Первыми выпустили полосатиков. Серега презрительно усмехнулся и переглянулся с приятелем. Полосатики попросили конвой их отделить - пояснили мне. Слава Богу - подумал я - резни не будет. Серега тоскливо смотрел сквозь решетку.

- Эх, жаль, - зевая, сказал он, - что мы не попадаем вместе с ними. К одному у меня есть разговор.

Начались обычные перевалочные приключения. В глаза ударили ослепительные брызги света - блеск снега. Но уже нас втолкнули в темный воронок, набитый людьми до отказа. Несколько человек не вмещалось, конвой пытался их затолкнуть, хоть и без того все были стиснуты так, что казалось ребра лопнут от давки. Я не видел, что происходило в дверях: невозможно было повернуть голову. Зэки орали на конвойных, а те запихивали прикладами последнего несчастного - он выпирал наружу, решетка за ним не запиралась. Он орал благим матом, но приклады сделали свое дело, и решетка наконец закрылась. Воронок трясся, раскачиваясь на ухабах, в тряске грудь сплющивало давлением соседних тел все сильнее, дыхание совсем останавливалось, а потом я с удивлением обнаруживал, что еще живу, хотя казалось, что в следующий миг жить не буду. Затем какая-то этапка, неуютная и гнетущая, потом опять "прогулка" в воронке и наконец красноярская тюрьма - настоящие катакомбы, почти без света и воздуха, с бесконечными бессмысленными переходами из одной камеры в другую.

Потом офицер кликал по фамилиям - он был, видимо, тертый, - орал:

- Пошевеливайся, сука, не то сейчас раком поставлю.

Но это была не та публика, что боится.

- Фамилия? - орал офицер какому-то полосатику.

- Корнилов, - равнодушно ответил тот.

- Статья?

- ….

- Срок?

- Двенадцать лет.

- Режим?

- Особый.

- Следующий! - орал офицер.

Сроки были, как правило, большие - от восьми до пятнадцати лет. Режим - только строгий и особый. Мне было даже неловко на вопрос "Срок?" - ответить: "Три года". Офицер не орал на меня, как на остальных. То ли пометка делается на личном деле, то ли иным способом передают информацию и инструкции, но поддержка из-за границы действовала даже здесь, в подземелье. Тюремщик обращался ко мне, не повышая голоса, корректно, потом вежливо кивнул, давая понять, что опрос окончен, и тут же, обратившись к следующему, перешел на крик:

- Что, падла, ноги отнялись? Поживей, а то сейчас вылечу. Фамилия? Статья? Срок? Режим? Следующий.
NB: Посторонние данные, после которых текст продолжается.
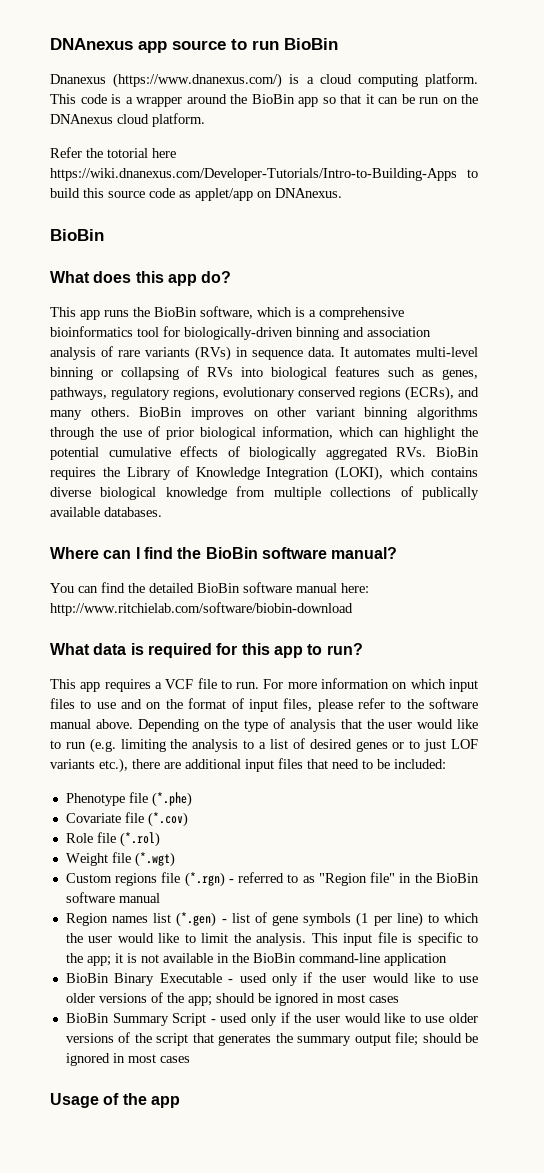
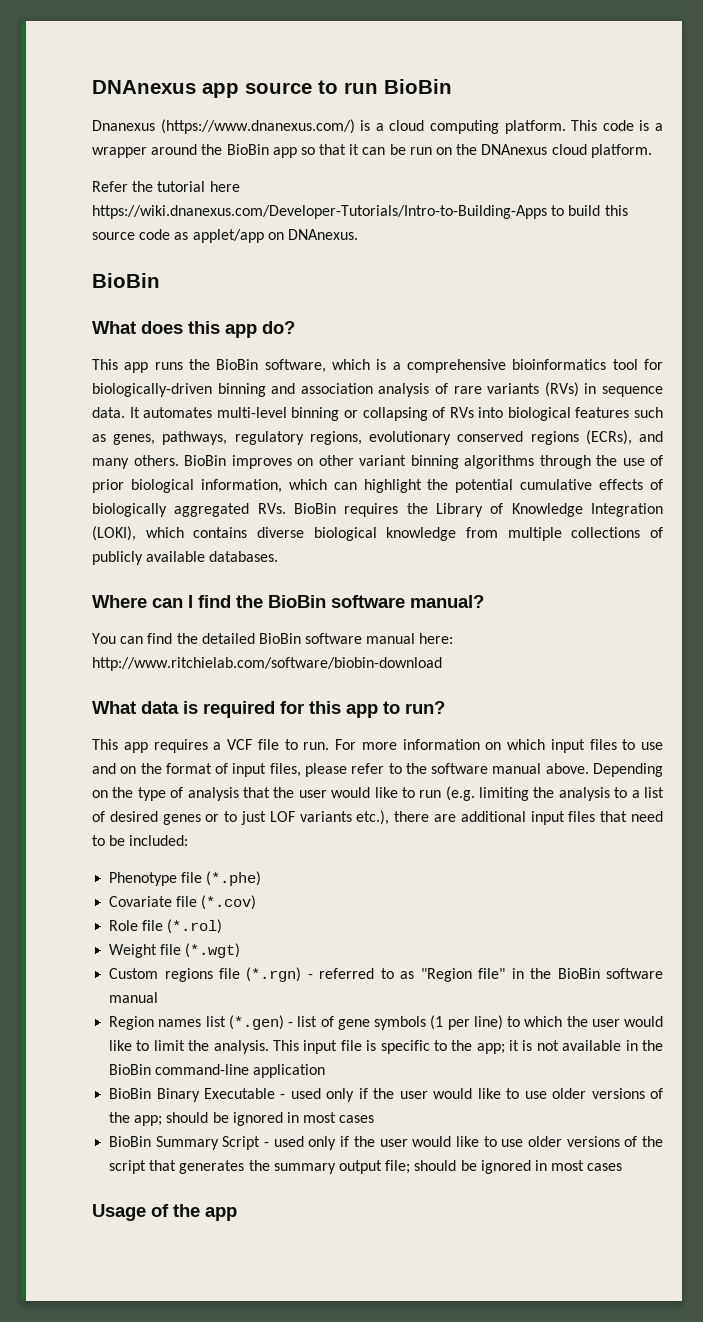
[107,148,148,158] totorial -> [157,181,206,192] tutorial
[422,487,479,500] publically -> [92,551,143,565] publicly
Нам раздали грязные матрацы, на которых спали многие предыдущие поколения зэков, и завели в камеру. Я опять оказался с Серегой и увидел его друга - вора в законе, что просидел уже тридцать четыре года в тюрьме. Вор умирал. У него был сердечный приступ. Зэки постелили ему два матраца, где-то достали пижаму и чистую простыню - это просто чудо: в тюрьме простыня - и бережно его уложили.

Потом нас повели в баню. Ну разве что для смеху. Белье велели сдать в прожарку; там при высокой температуре в камере-вошебойке уничтожали вшей. Когда все разделись, произошла немая сцена, как в дешевой мелодраме. Зэки глазели на меня, а я на зэков. Они все были сплошь покрыты татуировкой - от шеи до пальцев ног. У меня же вообще никакой татуировки не было - такого на строгом режиме еще не видели. Баня длилась минут пять, мыла не было. Спасибо, хоть ополоснулся теплой водой после этапной грязи. Надев наши прожаренные одежды, мы вернулись в камеру. Подали в кормушку обед - обычное тюремное пойло. Я, по неопытности, сел в довольно удобное место, но тут же кто-то меня схватил и отпихнул.
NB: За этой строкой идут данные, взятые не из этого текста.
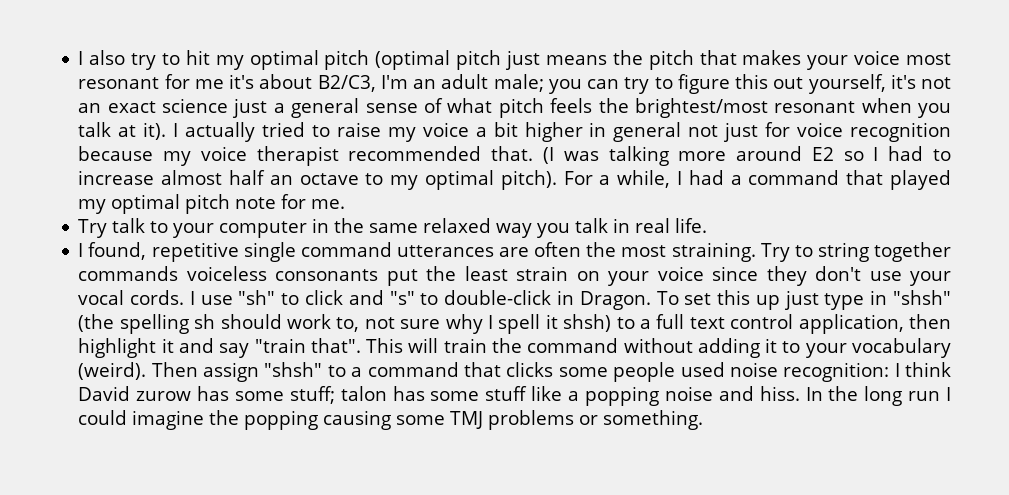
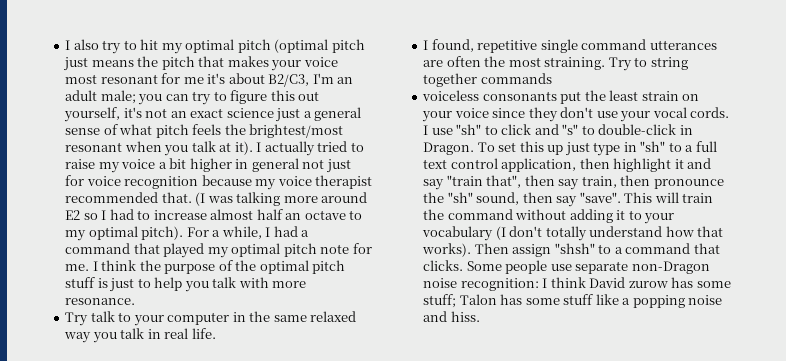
(346, 204) none -> [92,260,346,274] [65,277,307,292] [65,298,136,305] I think the purpose of the optimal pitch stuff is just to help you talk with more resonance.
(179, 273) none -> (552, 78) //
[892,290,951,305] [78,314,612,334] "shsh" (the spelling sh should work to, not sure why I spell it shsh) -> [640,141,666,152] "sh"
[310,338,361,353] that". -> [486,175,724,190] [423,192,621,207] that", then say train, then pronounce the "sh" sound, then say "save".
[78,362,147,380] (weird). -> [495,226,724,241] [422,243,472,257] (I don't totally understand how that works).
[506,362,725,382] clicks some people used -> [423,260,710,274] clicks. Some people use separate non-Dragon
[340,386,387,401] talon -> [459,294,497,305] Talon
[805,386,951,406] [78,410,704,430] In the long run I could imagine the popping causing some TMJ problems or something. -> (480, 316) none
- Ты знаешь, кто здесь сидит? - зарычал здоровенный парень.

Я было хотел сцепиться с ним - раздражение дошло до такой степени, что уже о последствиях и не думал, но к моему противнику присоединились еще несколько зэков, и вид их не предвещал ничего хорошего. Если бы дошло до драки, они, конечно, отделали бы меня так, что недолго бы жить осталось, но Серега привстал на нарах и крикнул, чтоб оставили меня в покое.

- А ты, - сказал он мне, - туда не садись. Видишь, туда никто не садится. Там только воры сидят.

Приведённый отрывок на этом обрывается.